Paperspace setup

I’m following along with the fastai live coding session 4 to configure paperspace gradient for the fastai course.

In this post I’ll write down my notes so it’s easier for me to set it up again later.

The main points are the following:

Install the fastcore library and configure the paperspace machine such that it will be stored across notebooks and servers
Add ssh keys to paperspace machine such that one can authenticate to github.com

What is Paperspace?

Paperspace is a company that rents out servers with products targeted at the machine learning world. They have multiple products where Gradient is the one that is interesting because it’s basically jupyter notebooks in the sky, and you get to borrow and rent GPUs.

Paperspace has a free tier, but I had to sign up for the $8 a month Pro tier before I was able to open the terminal on the server. And for getting set up we would like to make some configurations in the terminal.

Note that they do have a referral program where you get $15 credit for each person you get to signup.

If you have not signed up yet, you get $10 credits if you sign up through this link (and I get $15 credits).
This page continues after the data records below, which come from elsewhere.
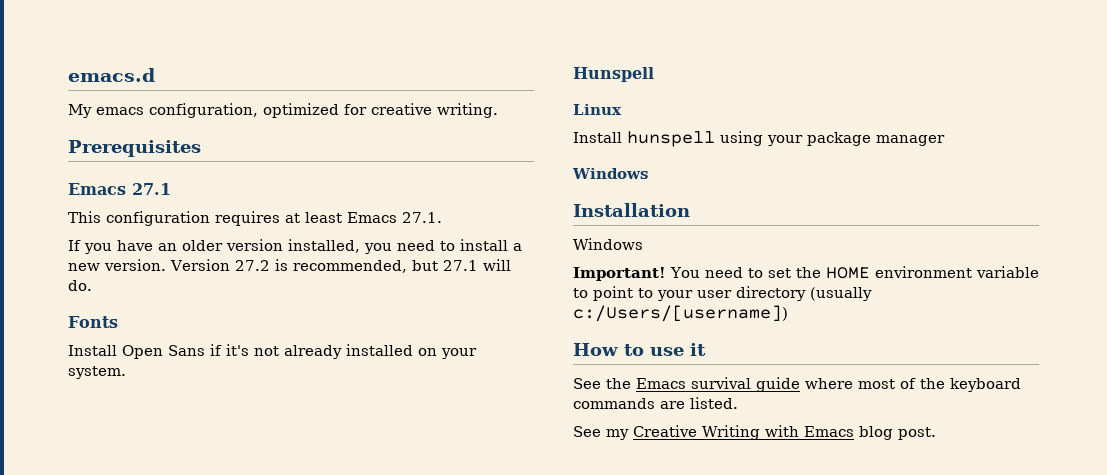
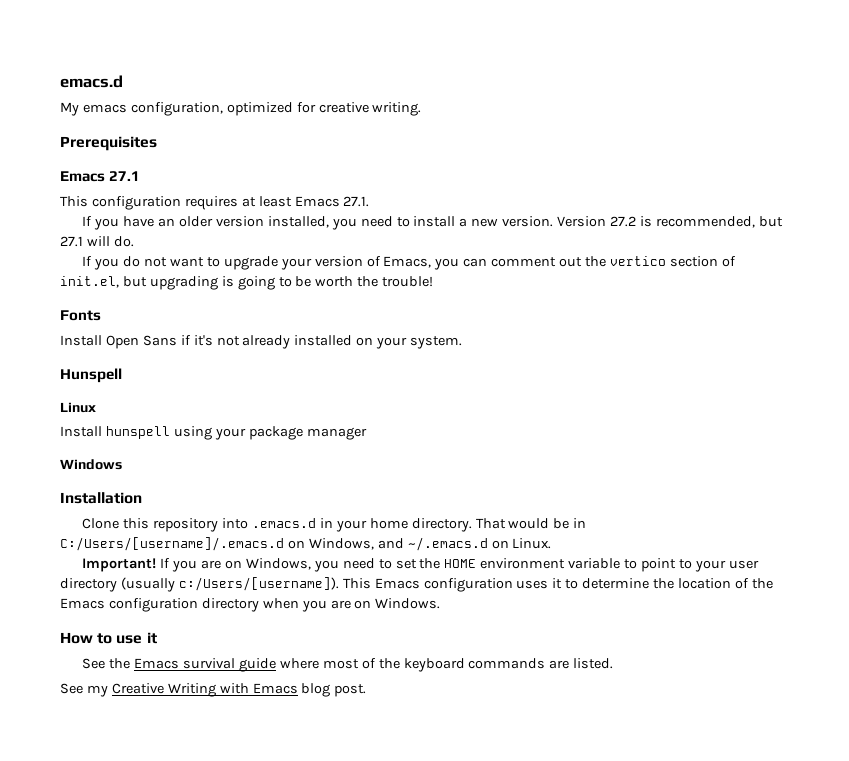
(92, 285) none -> [82,256,736,270] [60,276,434,290] // If you do not want to upgrade your version of Emacs, you can comment out the vertico section of init.el, but upgrading is going to be worth the trouble!
[573,238,643,250] [573,267,700,281] Windows // Important! You -> [82,518,587,532] [60,537,552,551] [82,558,339,572] Clone this repository into .emacs.d in your home directory. That would be in C:/Users/[username]/.emacs.d on Windows, and ~/.emacs.d on Linux. // Important! If you are on Windows, you
[573,305,788,322] c:/Users/[username]) -> [178,577,773,592] [60,598,441,612] c:/Users/[username]). This Emacs configuration uses it to determine the location of the Emacs configuration directory when you are on Windows.

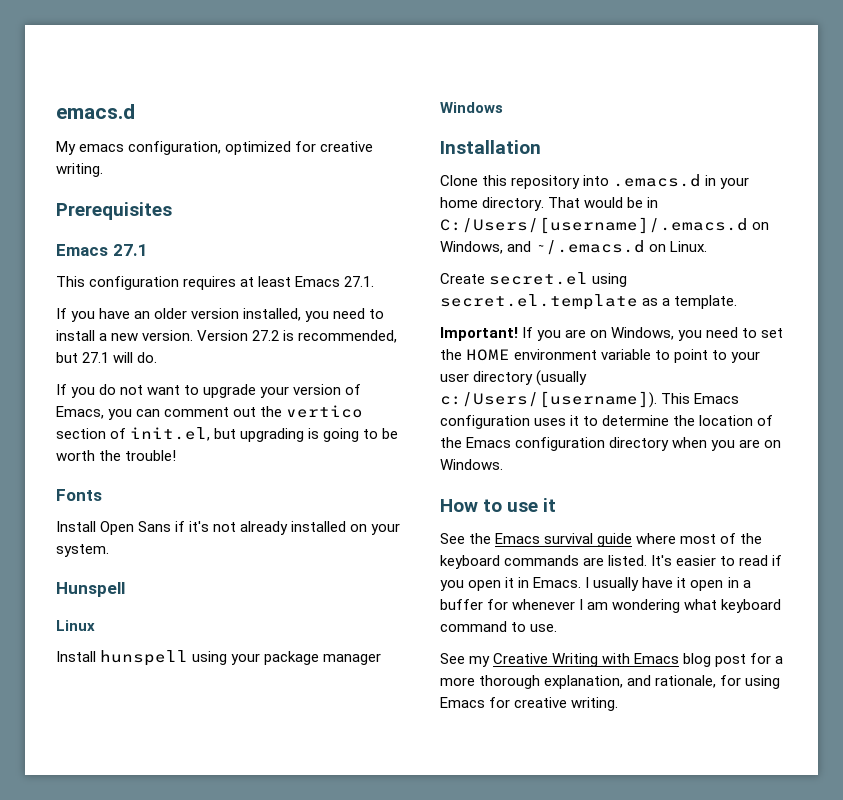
(552, 543) none -> [440,272,628,287] [440,294,738,310] // Create secret.el using secret.el.template as a template.
(614, 663) none -> [651,555,783,566] [440,577,751,591] [440,599,782,613] [440,621,558,632] It's easier to read if you open it in Emacs. I usually have it open in a buffer for whenever I am wondering what keyboard command to use.
[334,684,367,697] post. -> [715,653,784,667] [440,675,781,689] [440,697,619,711] post for a more thorough explanation, and rationale, for using Emacs for creative writing.

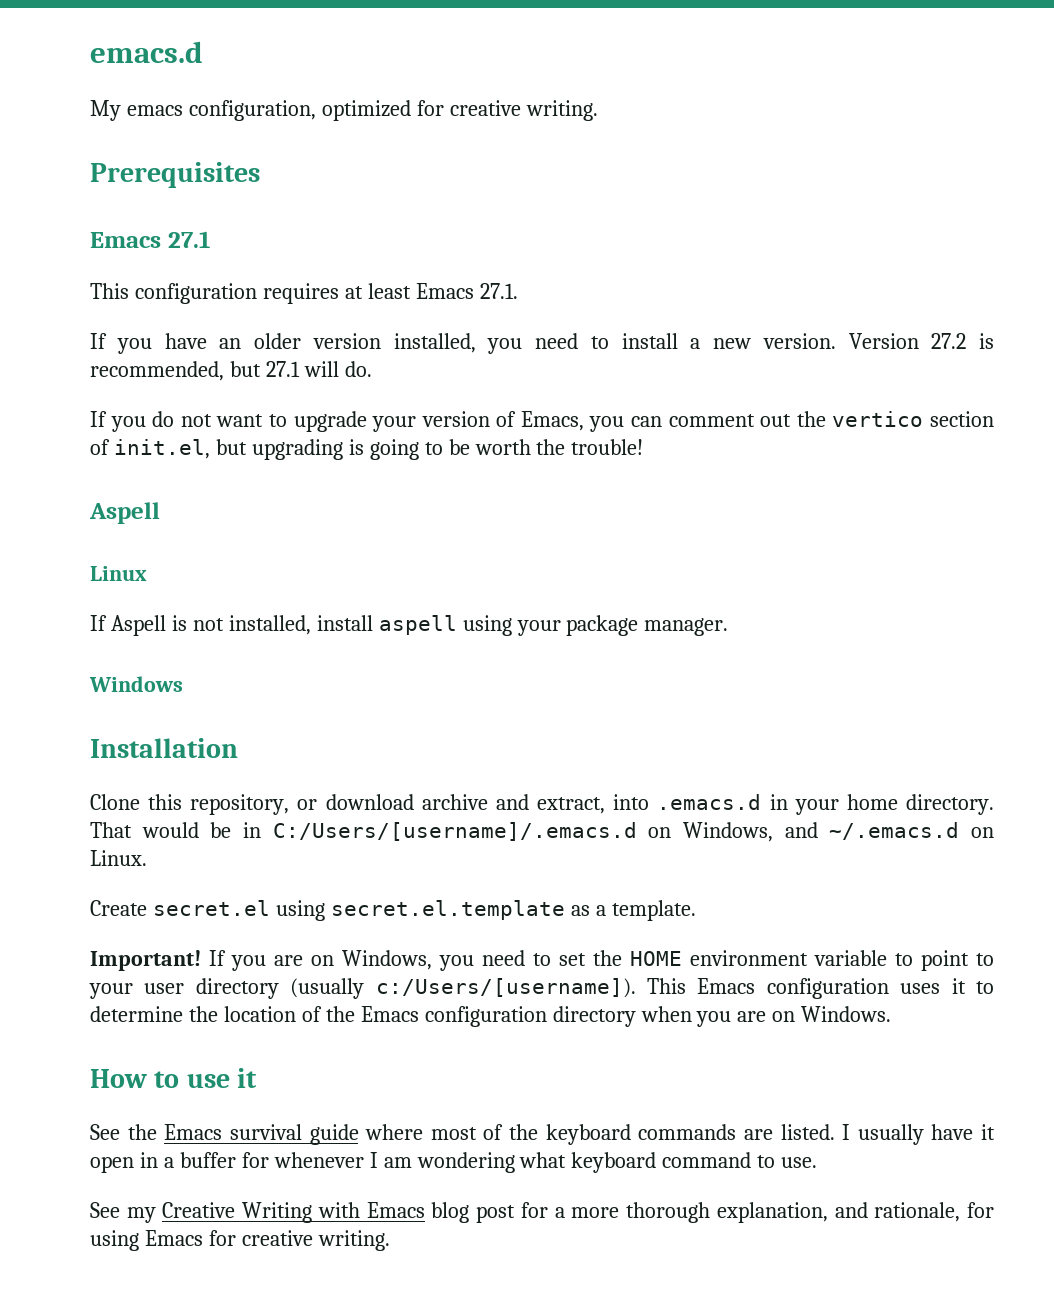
[56,489,102,501] [56,521,401,535] [56,544,109,557] [56,582,125,597] [56,620,95,631] [56,650,189,666] Fonts // Install Open Sans if it's not already installed on your system. // Hunspell // Linux // Install hunspell -> [89,502,160,524] [90,566,147,581] [90,615,457,636] Aspell // Linux // If Aspell is not installed, install aspell
[323,653,382,665] manager -> [644,618,729,636] manager.
[511,175,581,189] repository -> [190,794,606,815] repository, or download archive and extract,
[651,555,783,566] [440,577,582,591] It's easier to read if you open it in Emacs. -> (835, 1132) none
How does a Paperspace machine work?

Each machine you run is ephemeral, meaning everything you do there will be lost. However, there is a /storage folder on each machine which is stored persistently. Note that if you store more than your allocated amount inside of this folder, they will charge you $/GB.

Setting up

Create a notebook

Create a notebook and choose the “Peperspace + Fast.AI” runtime. Choose whichever GPU you’d like.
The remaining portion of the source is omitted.